The Halloween costume debate at Yale arose out of an email sent in late October by the school’s Intercultural Affairs Committee asking students to avoid wearing “culturally unaware and insensitive” costumes. The email specifically advised students against feathered headdresses, turbans and blackface, according to the New York Times.

Citing what she called frustration of students in the campus residential hall that she supervises, faculty member Erika Christakis wrote a response on behalf of those students, saying they should be able to wear whatever they want, even if it offends minority students. “Is there no room anymore for a child or young person to be a little bit obnoxious … a little bit inappropriate or provocative or, yes, offensive?” Christakis asked in the email.

Hundreds of Yale students responded by signing an open letter criticizing Christakis’ argument that “free speech and the ability to tolerate offence [sic]” trump the concerns of black, American Indian and Asian students. “To be a student of color on Yale’s campus is to exist in a space that was not created for you,” students stated in the letter, according to the Times.

Within a week of the email controversy, a black undergraduate student alleged that a Yale fraternity, Sigma Alpha Epsilon, barred her from a “white girls only” party, an incident that school officials said they would investigate. The fraternity has denied the allegations.

Controversies over race at Yale continued to unfold Monday, as black students at the University of Missouri confronted school officials about alleged racism on campus, including last month's discovery of a swastika drawn with feces on a dormitory wall. A black student government leader and students in a black organization on Mizzou's campus also claimed that racial slurs had recently been hurled at them by other students.

Camille Fonseca, a black 21-year-old senior at Yale who has monitored news accounts of student protests in Missouri, said activists’ demands there were quite similar to those of Yale students. “If they can get the president of the university to resign, I think we can get these much smaller demands addressed,” she said Monday in a phone interview.

“There’s a lot of backlash whenever people of color seem to rise up and say something is wrong,” Fonseca said, adding that the students sought the termination of the faculty member who defended offensive costumes. “Rather than accepting that their students were expressing real hurt and pain, [the faculty members] continued to defend their own positions and viewpoints. I have friends in that [residential hall.] It’s been very hard to watch them grapple with it.”
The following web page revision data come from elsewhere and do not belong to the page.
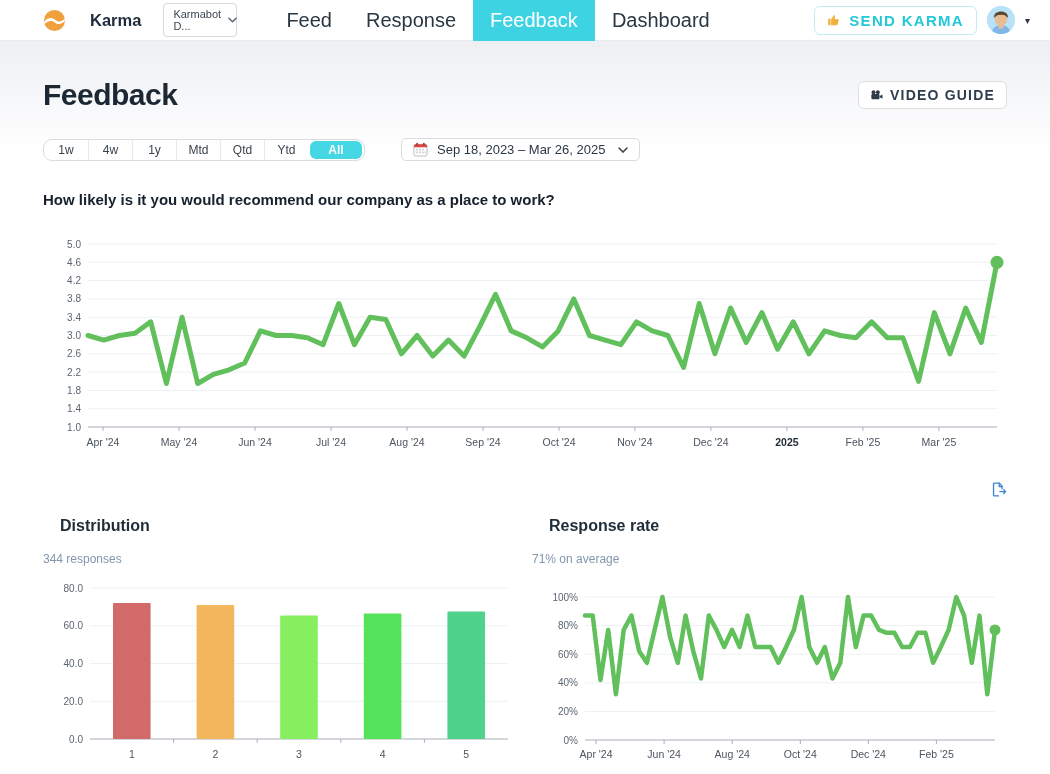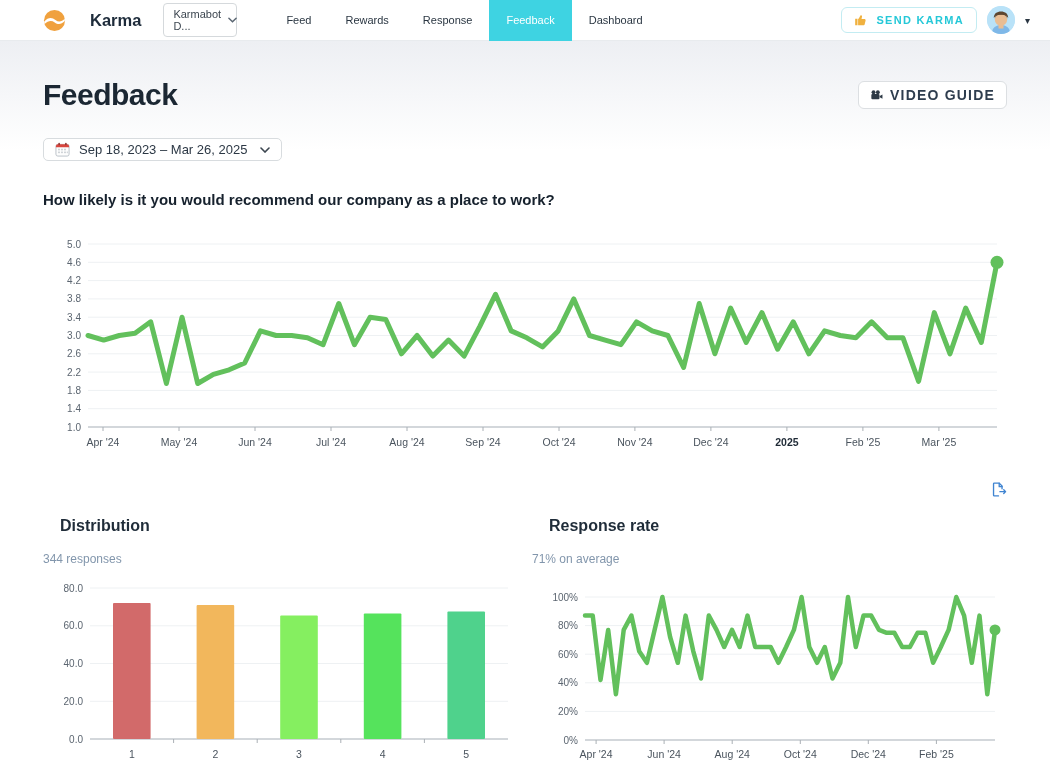--- a/index.html
+++ b/index.html
@@ -25,7 +25,7 @@
   .nav{ display:flex; margin-left:32px; height:41px; align-items:stretch; }
   .nav-item{
     display:flex; align-items:center; padding:0 17px;
-    font-size:11px; color:#2a3642; cursor:pointer;text-align:center;
+    font-size:20px; color:#2a3642; cursor:pointer;text-align:center;
   }
   .nav-item.active{ background:#3ed3e2; color:#fff; }
   .top-right{ margin-left:auto; display:flex; align-items:center; gap:10px; }

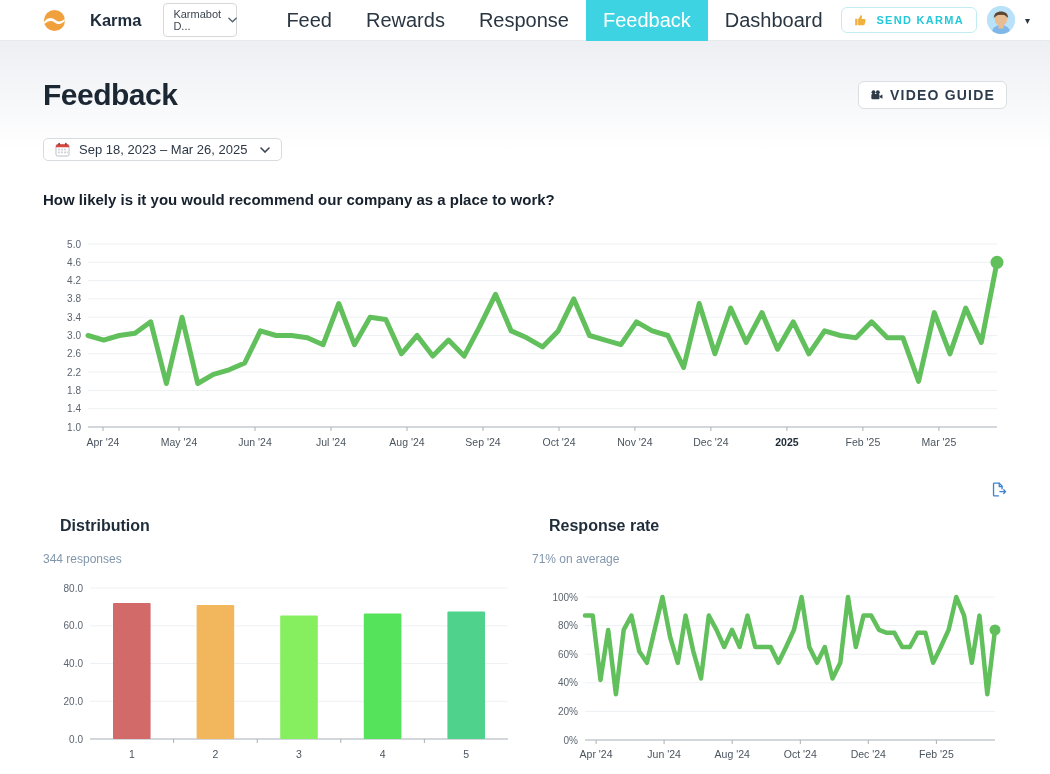--- a/index.html
+++ b/index.html
@@ -118,7 +118,6 @@
 
   <nav class="nav">
     <span class="nav-item">Feed</span>
-    <span class="nav-item">Rewards</span>
     <span class="nav-item">Response</span>
     <span class="nav-item active">Feedback</span>
     <span class="nav-item">Dashboard</span>

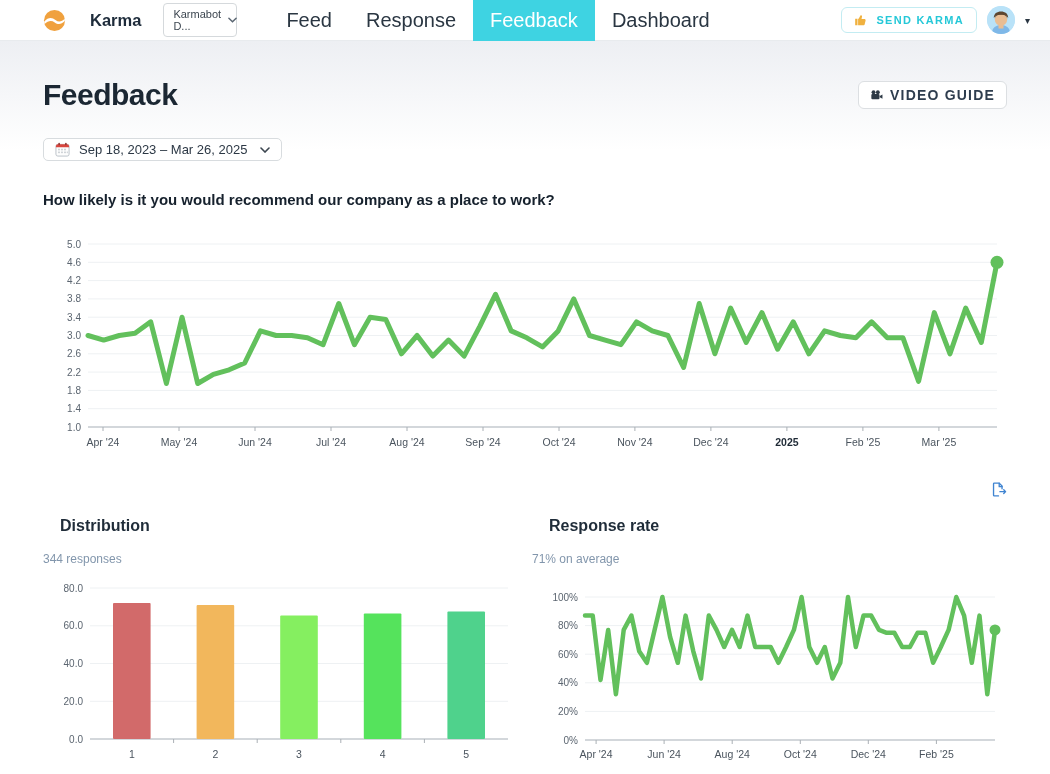--- a/index.html
+++ b/index.html
@@ -32,7 +32,7 @@
   .send-karma{
     display:flex; align-items:center; gap:8px;
     border:1px solid #c3ecf2; border-radius:6px; background:#fff;
-    padding:5px 12px; font-size:11px; font-weight:bold; letter-spacing:1.3px;
+    padding:5px 12px; font-size:15px; font-weight:bold; letter-spacing:1.3px;
     color:#25c8d8; cursor:pointer;
   }
   .avatar{

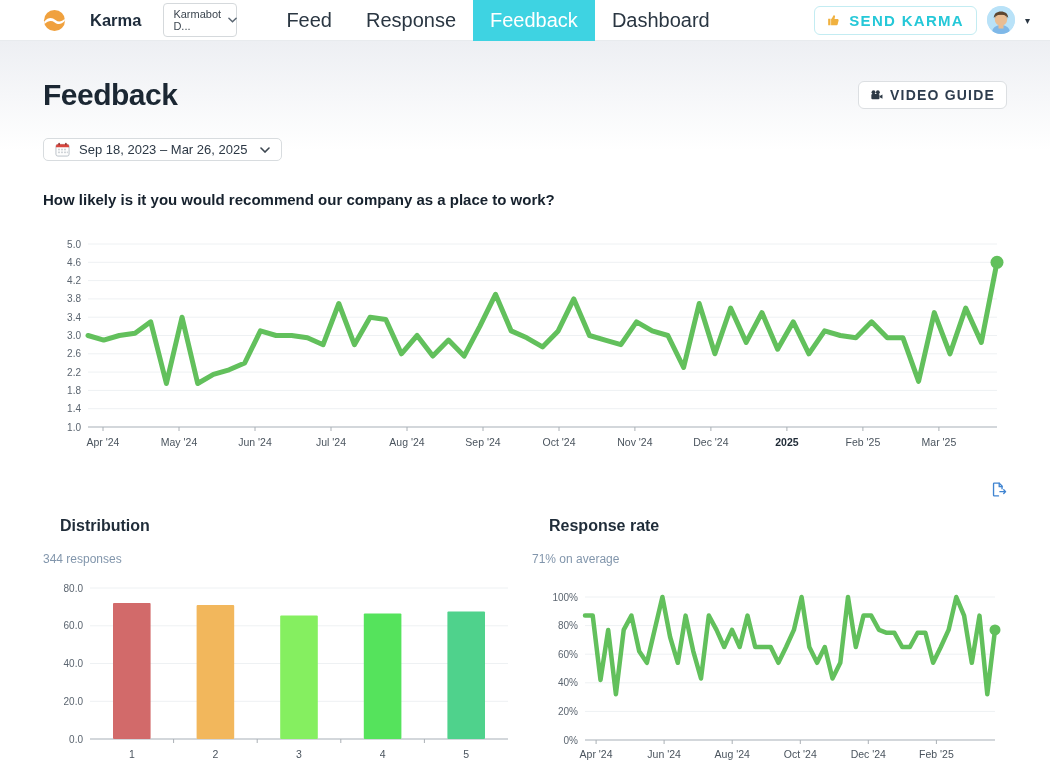--- a/index.html
+++ b/index.html
@@ -164,6 +164,15 @@
   </div>
 
   <div class="filter-row">
+    <div class="segmented">
+      <span class="seg-item">1w</span>
+      <span class="seg-item">4w</span>
+      <span class="seg-item">1y</span>
+      <span class="seg-item">Mtd</span>
+      <span class="seg-item">Qtd</span>
+      <span class="seg-item">Ytd</span>
+      <span class="seg-item active">All</span>
+    </div>
 
     <div class="datepicker">
       <span style="line-height:0;">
Reaction to the email controversy has been markedly different than during past racial incidents at the university. In 2007, the Yale Daily News, the student newspaper on campus, published an op-ed criticizing black students for their reaction to racist graffiti drawn on a campus residential building where African-American dining hall staff often enjoyed their lunch breaks, Onyeador said.

In comparison, the Daily News last Friday published an op-ed in support of the students outraged by the faculty viewpoints on costumes and the racially charged fraternity incident. “It is evident our campus must do more for people of color -- especially women,” the newspaper’s editorial board stated in the Nov. 6 article. “The student body remains divided, and too many feel like they do not belong.”

During the 2014-15 academic year, Yale enrolled more than 12,300 undergraduate and graduate students. While vast majority of students were white or Asian, African-Americans and Hispanics made up 9 percent each of the student body, according to the Yale Office of Institutional Research. These figures were based on student self-reported racial and ethnic identity, which varies from other demographic breakdowns of the student body.

The Black Student Alliance at Yale, a group that includes students from other African-American organizations on campus, outlined ways that officials could improve their experience at the university. One would be to require all students to take courses on ethnicity, race and gender awareness, according to a list of demands published at Down Mag, a digital publication for students of color.

“A course requirement would help people to be on same page, in the same book, on issues of race and diversity,” Onyeador said. “Right now, it seems like people are in different libraries.”